Neutrophil phagosomal bacterial killing assays were carried out as previously described (17). In brief, neutrophils (5 × 107/mL) suspended in PBSG were pre-incubated with AMF-30a (50 µM) or GSK484 (50 µM) for 15 min followed by the addition of non-opsonized P. aeruginosa (MOI = 4) for 0, 5, 10, 20, or 30 min. For both extracellular and phagosomal bacterial killing, the data were expressed as percentage survival of the original number in PBS.

2.5 Electron microscopy

Isolated neutrophils were incubated with immunoglobulin G (IgG)-opsonized bacteria (MOI = 4) for 2 min at 37°C in a stirring chamber. Neutrophils were pelleted at 400 x g for 30 s and transferred to Whatman filter paper to absorb excess water. Samples were frozen in liquid propane using the EMS-002 Rapid Immersion Plunge Freezer (EMS, OA, USA) and transferred into cyro-vials for storage in liquid nitrogen. For cyro-sectioning, heptane was used to fix cell pellets onto sectioning pins that were fastened into the sample holder of an EM UC6 ultratome (Leica, UK). Thin specimens (150 nm) were sectioned at 120°C using a glass knife and collected on 100–150 square or hexagonal mesh nickel grids coated with formvar resin (TAAB-Epon, Agar Scientific UK). Samples were freeze-dried overnight using the K775 freeze dryer (Emitech Ltd., UK), followed by carbon coating to stabilize specimens (25). Prepared sections were examined by TEM (Tecnai T12, FEI Company, Oregon, USA) using an accelerating voltage of 120 kV.

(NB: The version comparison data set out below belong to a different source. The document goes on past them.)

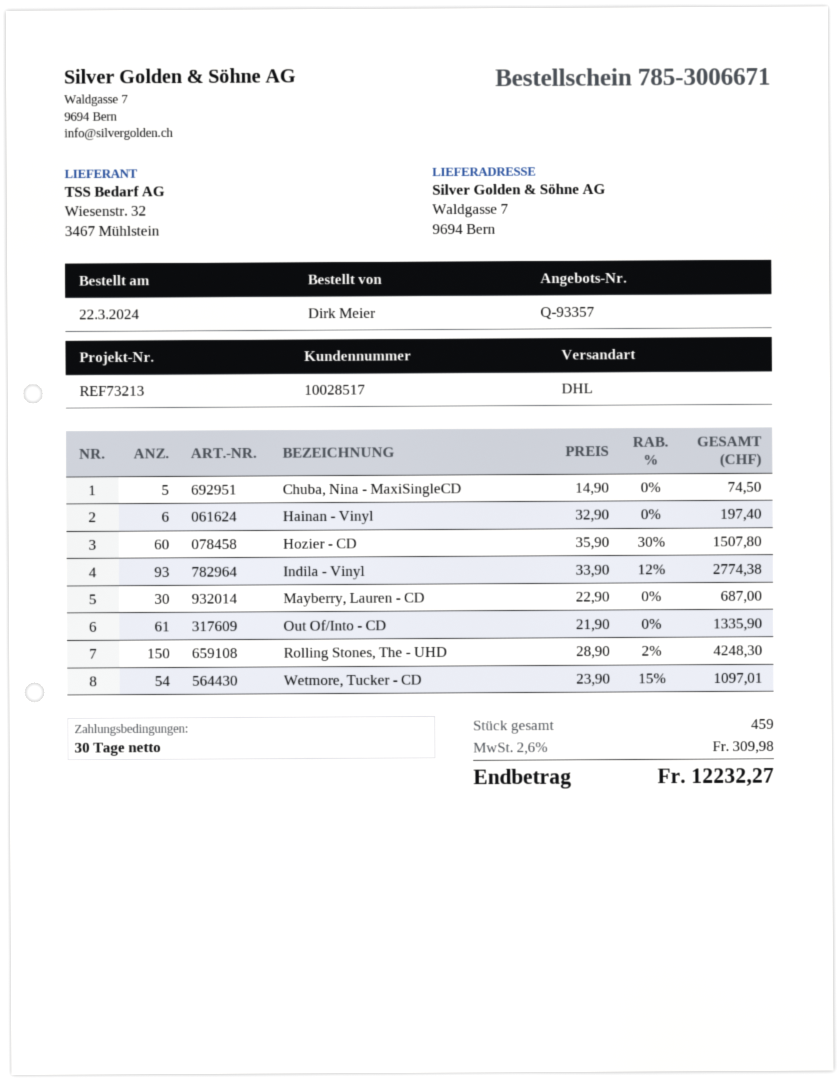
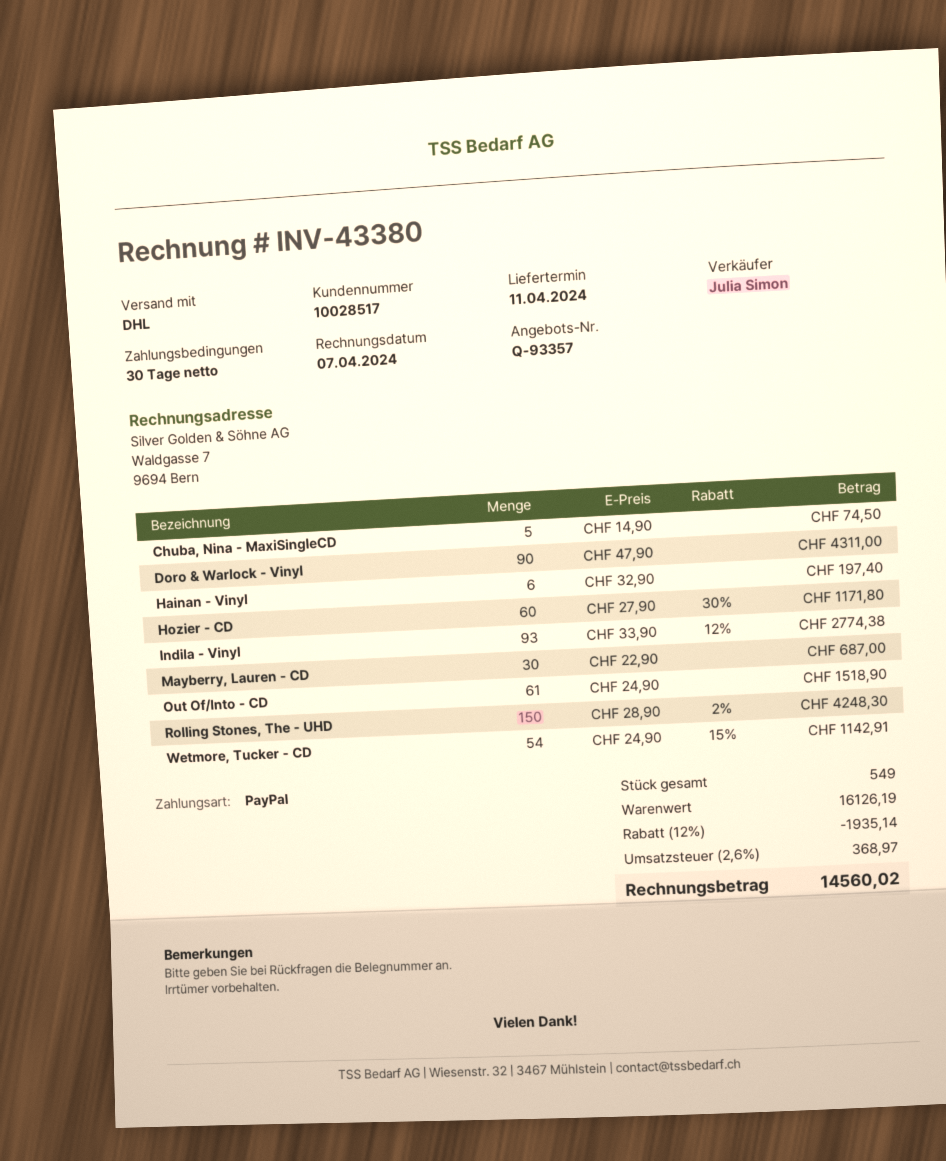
Hozier - CD: 60 x 35.90 - 30% = 1507.80 -> 60 x 27.90 - 30% = 1171.80
Out Of/Into - CD: 61 x 21.90 = 1335.90 -> 61 x 24.90 = 1518.90
Wetmore, Tucker - CD: 54 x 23.90 - 15% = 1097.01 -> 54 x 24.90 - 15% = 1142.91
Doro & Warlock - Vinyl: none -> 90 x 47.90 = 4311.00
total quantity: 459 -> 549
discount: none -> 12% = 1935.14
tax: 2.6% = 309.98 -> 2.6% = 368.97
total: 12232.27 -> 14560.02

2.6 Sodium dodecyl sulfate polyacrylamide gel electrophoresis and Western blotting

Samples were prepared for electrophoresis in Laemmli sample buffer (Bio-Rad) with 5% β-mercaptoethanol (v/v), and boiled at 98°C for 3 min in an Eppendorf Thermomixer compact. Samples were resolved on NuPage 4-12% Bis-Tris gels (Invitrogen), in a mini-gel tank (Invitrogen). Gels were electrophoresized at 114 V with pre-stained protein ladder (3 µL) loaded into at least one well of each gel (Thermo Scientific). Following sodium dodecyl sulfate polyacrylamide gel electrophoresis (SDS-PAGE), gels were stained with Coomassie Blue Stain [45% methanol (v/v), 10% acetic acid (v/v), and 2% Brilliant Blue R (w/v)] for 1 h, with gentle shaking (Stuart gyro-rocker SSL3). Gels were destained using Destain Solution [25% methanol (v/v), 10% acetic acid (v/v), and 65% dH20 (v/v)] and stored long term in 1% acetic acid (v/v) at 4°C.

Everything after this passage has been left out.